• INPUT RECORDS:
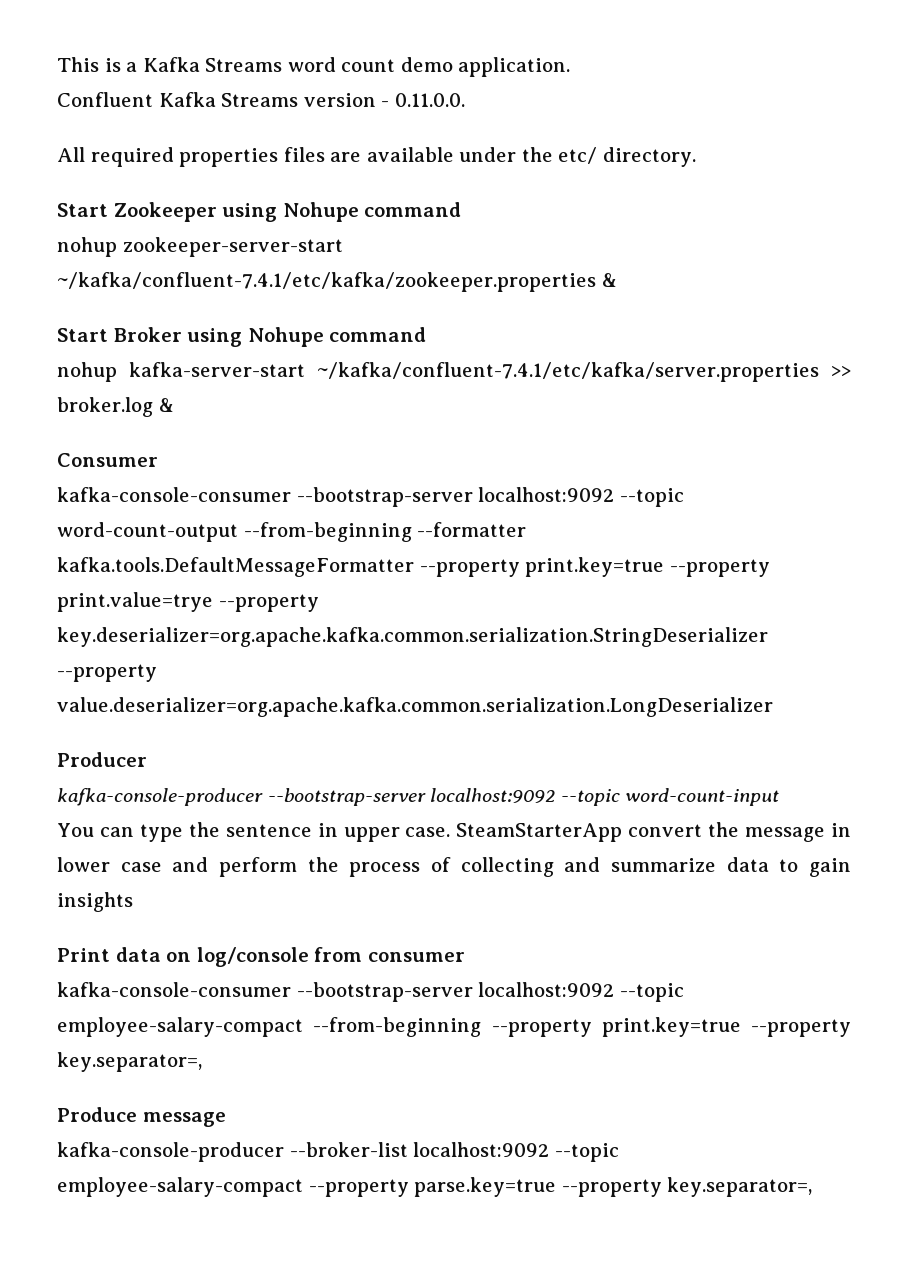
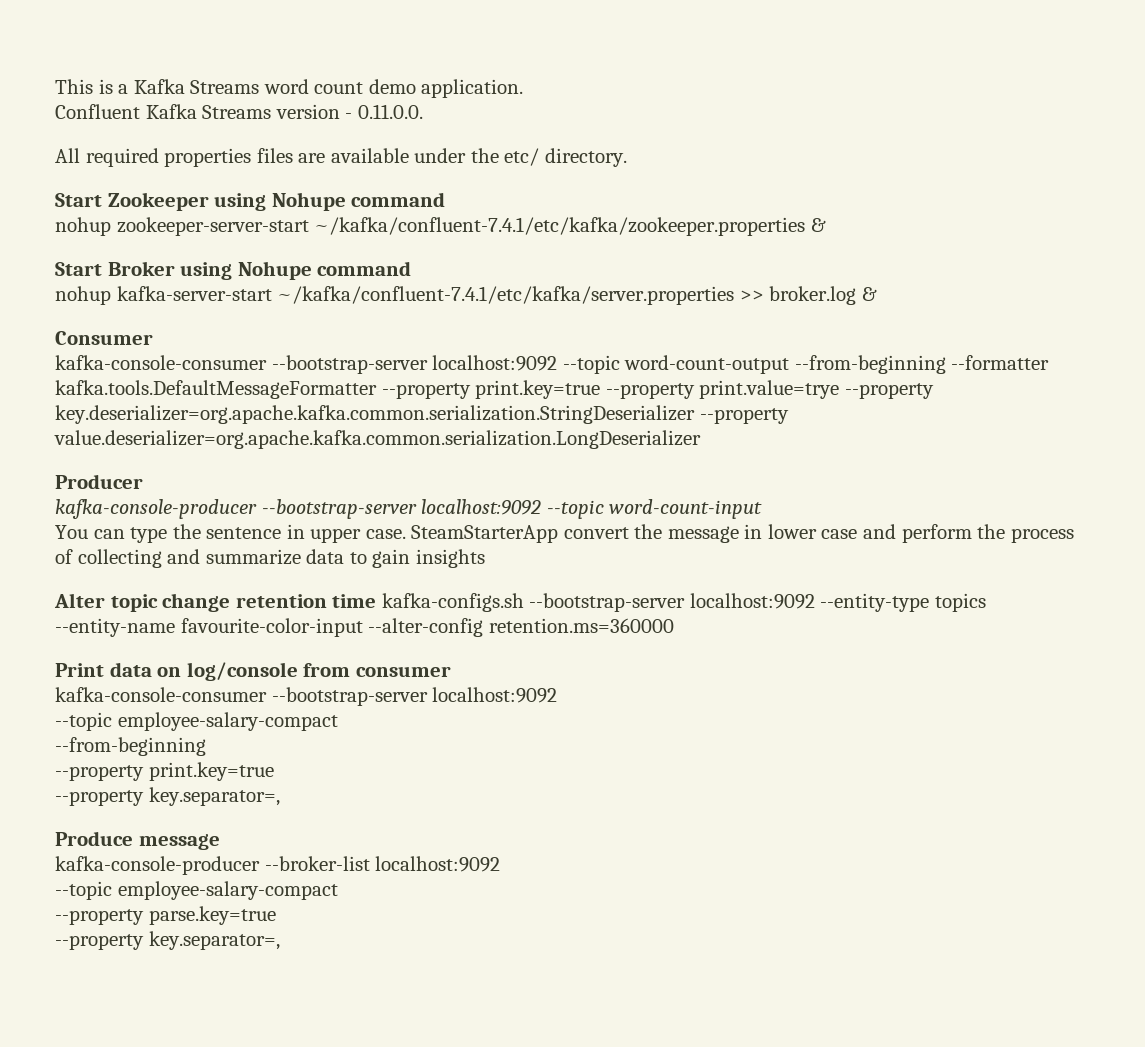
+ Alter topic change retention time kafka-configs.sh --bootstrap-server localhost:9092 --entity-type topics --entity-name favourite-color-input --alter-config retention.ms=360000
  Print data on log/console from consumer
- kafka-console-consumer --bootstrap-server localhost:9092 --topic employee-salary-compact --from-beginning --property print.key=true --property key.separator=,
+ kafka-console-consumer --bootstrap-server localhost:9092
+ --topic employee-salary-compact
+ --from-beginning
+ --property print.key=true
+ --property key.separator=,
- kafka-console-producer --broker-list localhost:9092 --topic employee-salary-compact --property parse.key=true --property key.separator=,
+ kafka-console-producer --broker-list localhost:9092
+ --topic employee-salary-compact
+ --property parse.key=true
+ --property key.separator=,

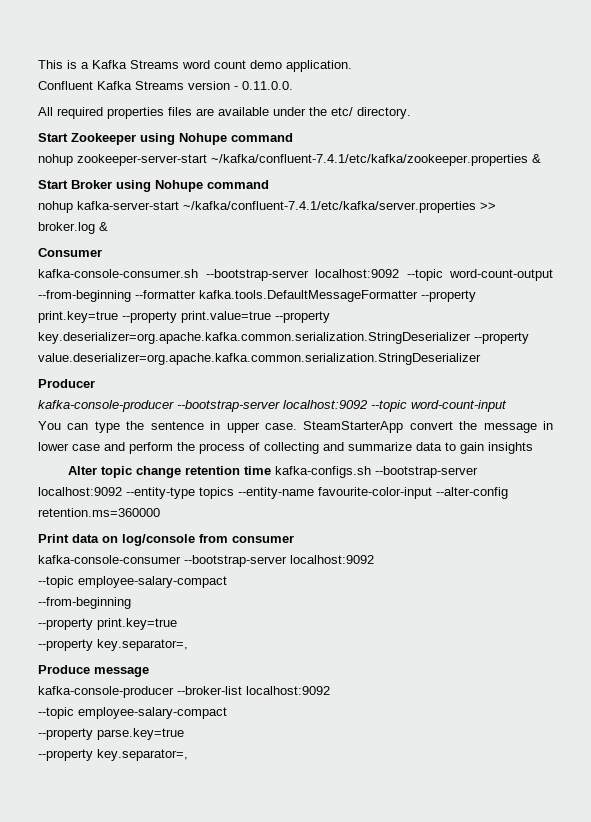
- kafka-console-consumer --bootstrap-server localhost:9092 --topic word-count-output --from-beginning --formatter kafka.tools.DefaultMessageFormatter --property print.key=true --property print.value=trye --property key.deserializer=org.apache.kafka.common.serialization.StringDeserializer --property value.deserializer=org.apache.kafka.common.serialization.LongDeserializer
+ kafka-console-consumer.sh --bootstrap-server localhost:9092 --topic word-count-output --from-beginning --formatter kafka.tools.DefaultMessageFormatter --property print.key=true --property print.value=true --property key.deserializer=org.apache.kafka.common.serialization.StringDeserializer --property value.deserializer=org.apache.kafka.common.serialization.StringDeserializer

• ACTION ITEM:
A word-for-word copy of the lines from the one with "Print data on log/console from consumer" through the last line of the data above is required, with both end lines included and no pictures.

• WRITTEN RESPONSE:
  Print data on log/console from consumer
- kafka-console-consumer --bootstrap-server localhost:9092 --topic employee-salary-compact --from-beginning --property print.key=true --property key.separator=,
+ kafka-console-consumer --bootstrap-server localhost:9092
+ --topic employee-salary-compact
+ --from-beginning
+ --property print.key=true
+ --property key.separator=,
- kafka-console-producer --broker-list localhost:9092 --topic employee-salary-compact --property parse.key=true --property key.separator=,
+ kafka-console-producer --broker-list localhost:9092
+ --topic employee-salary-compact
+ --property parse.key=true
+ --property key.separator=,

- kafka-console-consumer --bootstrap-server localhost:9092 --topic word-count-output --from-beginning --formatter kafka.tools.DefaultMessageFormatter --property print.key=true --property print.value=trye --property key.deserializer=org.apache.kafka.common.serialization.StringDeserializer --property value.deserializer=org.apache.kafka.common.serialization.LongDeserializer
+ kafka-console-consumer.sh --bootstrap-server localhost:9092 --topic word-count-output --from-beginning --formatter kafka.tools.DefaultMessageFormatter --property print.key=true --property print.value=true --property key.deserializer=org.apache.kafka.common.serialization.StringDeserializer --property value.deserializer=org.apache.kafka.common.serialization.StringDeserializer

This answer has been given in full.